## How to complete this task
Whichever lines of the material contain "radius", copy each of them.

[Excerpted records]

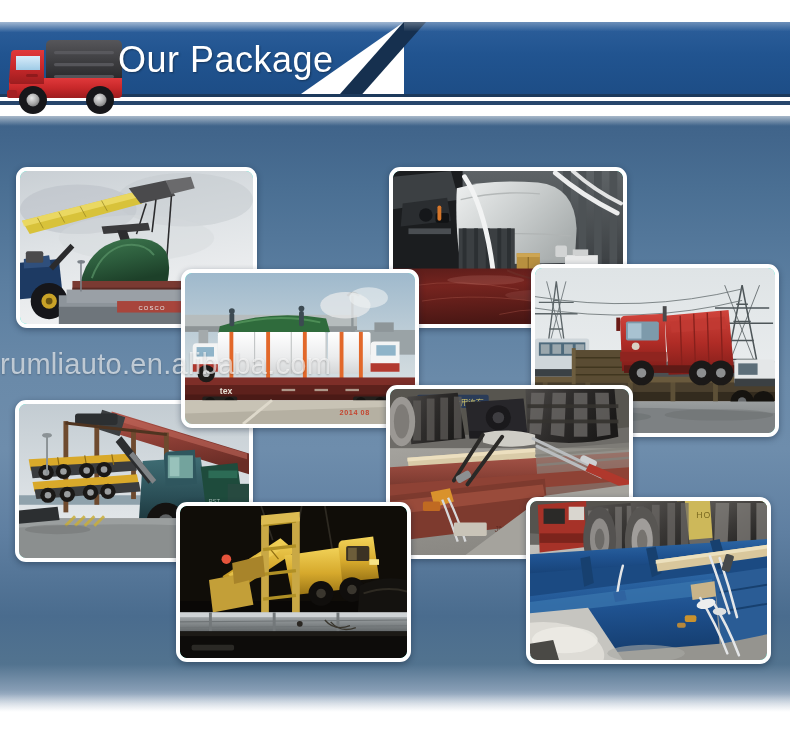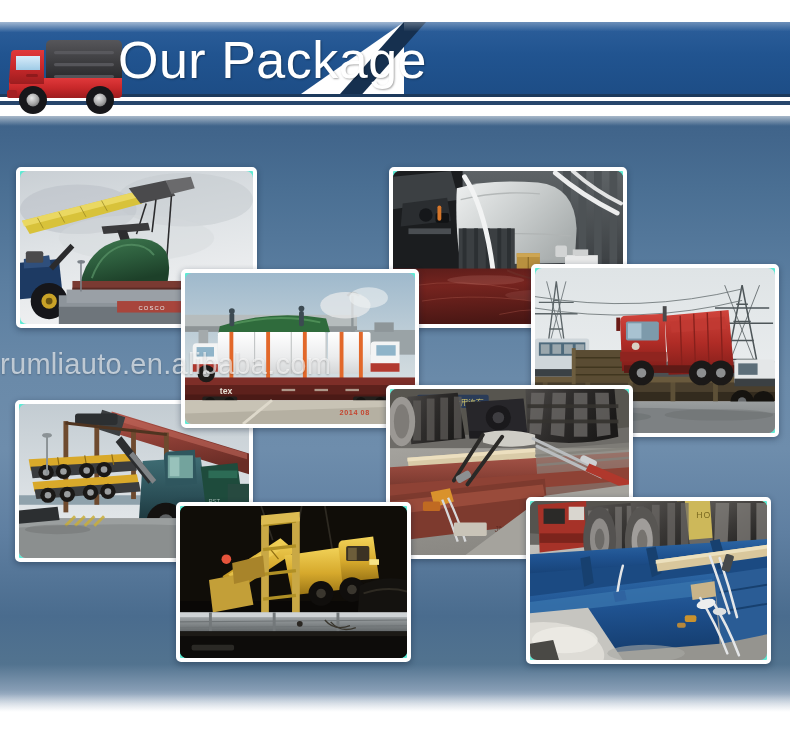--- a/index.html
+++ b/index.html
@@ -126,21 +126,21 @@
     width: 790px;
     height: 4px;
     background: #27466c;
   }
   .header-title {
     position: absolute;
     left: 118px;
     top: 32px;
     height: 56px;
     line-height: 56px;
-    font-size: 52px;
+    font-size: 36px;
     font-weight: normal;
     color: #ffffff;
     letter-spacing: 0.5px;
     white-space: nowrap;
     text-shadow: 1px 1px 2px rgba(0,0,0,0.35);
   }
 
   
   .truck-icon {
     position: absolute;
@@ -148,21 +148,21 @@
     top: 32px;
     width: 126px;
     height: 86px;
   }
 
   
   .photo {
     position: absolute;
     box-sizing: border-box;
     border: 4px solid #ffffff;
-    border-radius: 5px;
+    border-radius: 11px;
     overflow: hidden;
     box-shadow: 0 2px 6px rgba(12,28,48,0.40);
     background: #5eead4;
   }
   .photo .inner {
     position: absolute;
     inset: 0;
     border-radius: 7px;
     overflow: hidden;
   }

[/Excerpted records]
[Excerpted records]

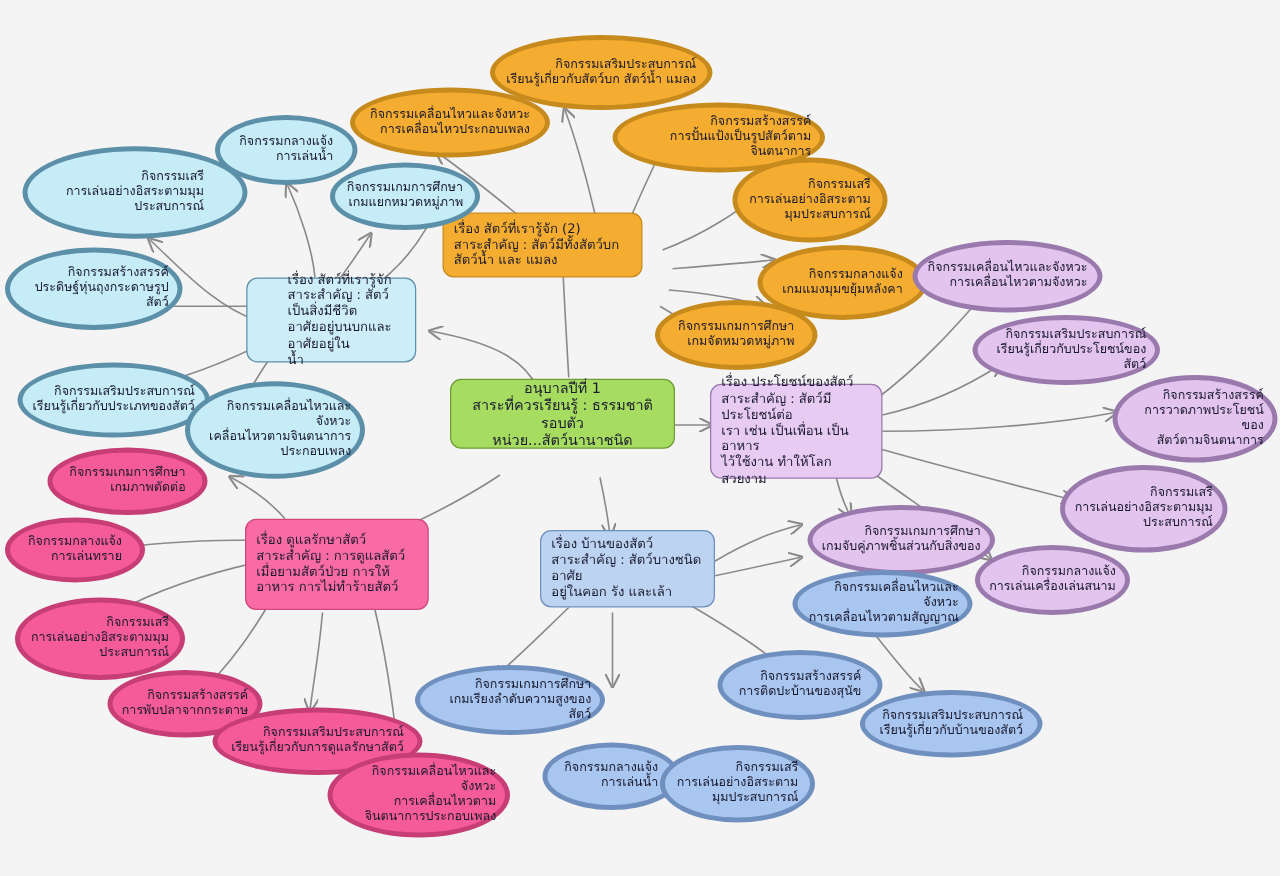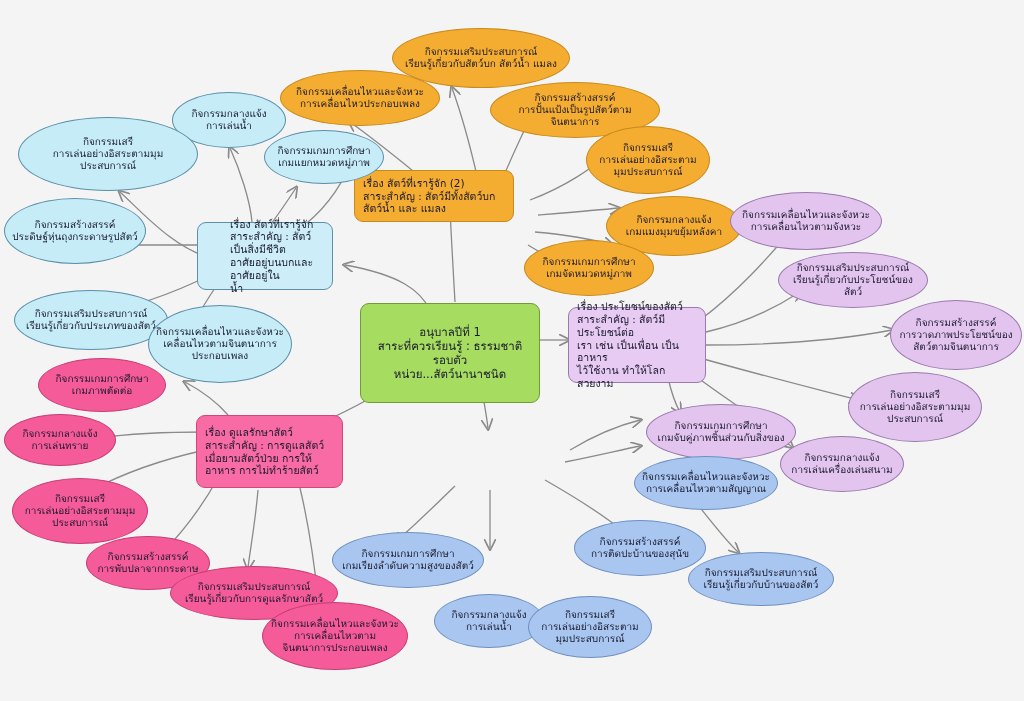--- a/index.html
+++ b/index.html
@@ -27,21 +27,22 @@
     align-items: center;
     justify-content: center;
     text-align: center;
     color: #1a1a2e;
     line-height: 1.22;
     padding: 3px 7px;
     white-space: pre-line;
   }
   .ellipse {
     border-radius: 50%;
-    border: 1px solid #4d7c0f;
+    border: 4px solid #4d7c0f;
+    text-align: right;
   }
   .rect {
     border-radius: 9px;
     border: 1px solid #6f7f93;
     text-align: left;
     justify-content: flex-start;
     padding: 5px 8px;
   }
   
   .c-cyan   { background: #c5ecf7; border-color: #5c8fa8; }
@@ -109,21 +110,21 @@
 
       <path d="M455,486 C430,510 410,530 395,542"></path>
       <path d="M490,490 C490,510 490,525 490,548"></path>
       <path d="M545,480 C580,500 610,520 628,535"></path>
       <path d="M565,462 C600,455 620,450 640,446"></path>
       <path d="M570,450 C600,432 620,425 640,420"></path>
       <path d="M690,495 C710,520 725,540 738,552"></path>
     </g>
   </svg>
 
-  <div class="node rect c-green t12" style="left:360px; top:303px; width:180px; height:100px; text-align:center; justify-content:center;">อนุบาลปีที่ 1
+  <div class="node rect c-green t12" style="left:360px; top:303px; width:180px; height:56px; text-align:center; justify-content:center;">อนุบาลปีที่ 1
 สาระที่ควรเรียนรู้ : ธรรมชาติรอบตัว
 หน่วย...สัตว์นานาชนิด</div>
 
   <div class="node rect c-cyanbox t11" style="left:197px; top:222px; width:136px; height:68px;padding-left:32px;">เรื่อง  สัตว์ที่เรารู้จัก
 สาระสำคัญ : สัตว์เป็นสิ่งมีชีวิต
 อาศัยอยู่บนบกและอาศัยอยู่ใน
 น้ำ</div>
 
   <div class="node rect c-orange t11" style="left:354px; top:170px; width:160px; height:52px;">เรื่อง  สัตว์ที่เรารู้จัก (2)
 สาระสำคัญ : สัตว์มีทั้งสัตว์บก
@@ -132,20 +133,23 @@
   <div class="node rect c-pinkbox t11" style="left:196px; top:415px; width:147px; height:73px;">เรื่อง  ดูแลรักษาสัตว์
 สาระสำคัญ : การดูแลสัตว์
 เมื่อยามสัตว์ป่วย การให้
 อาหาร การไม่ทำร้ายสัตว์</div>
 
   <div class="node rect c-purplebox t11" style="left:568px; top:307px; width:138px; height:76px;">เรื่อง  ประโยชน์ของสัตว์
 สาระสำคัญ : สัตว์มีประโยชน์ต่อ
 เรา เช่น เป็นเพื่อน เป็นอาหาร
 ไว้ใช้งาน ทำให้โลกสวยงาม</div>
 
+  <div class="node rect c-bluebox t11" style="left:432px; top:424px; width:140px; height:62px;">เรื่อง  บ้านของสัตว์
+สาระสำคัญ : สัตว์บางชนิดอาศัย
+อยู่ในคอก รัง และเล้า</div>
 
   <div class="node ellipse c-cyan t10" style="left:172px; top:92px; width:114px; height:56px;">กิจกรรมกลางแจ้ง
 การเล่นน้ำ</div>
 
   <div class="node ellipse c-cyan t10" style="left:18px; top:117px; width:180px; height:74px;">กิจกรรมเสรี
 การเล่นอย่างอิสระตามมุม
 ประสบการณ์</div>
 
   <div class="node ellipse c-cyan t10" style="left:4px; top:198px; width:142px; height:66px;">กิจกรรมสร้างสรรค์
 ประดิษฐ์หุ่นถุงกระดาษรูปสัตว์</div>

[/Excerpted records]

## Written response
-    border-radius: 5px;
+    border-radius: 11px;
     border-radius: 7px;
     border-radius: 50%;
     border-radius: 9px;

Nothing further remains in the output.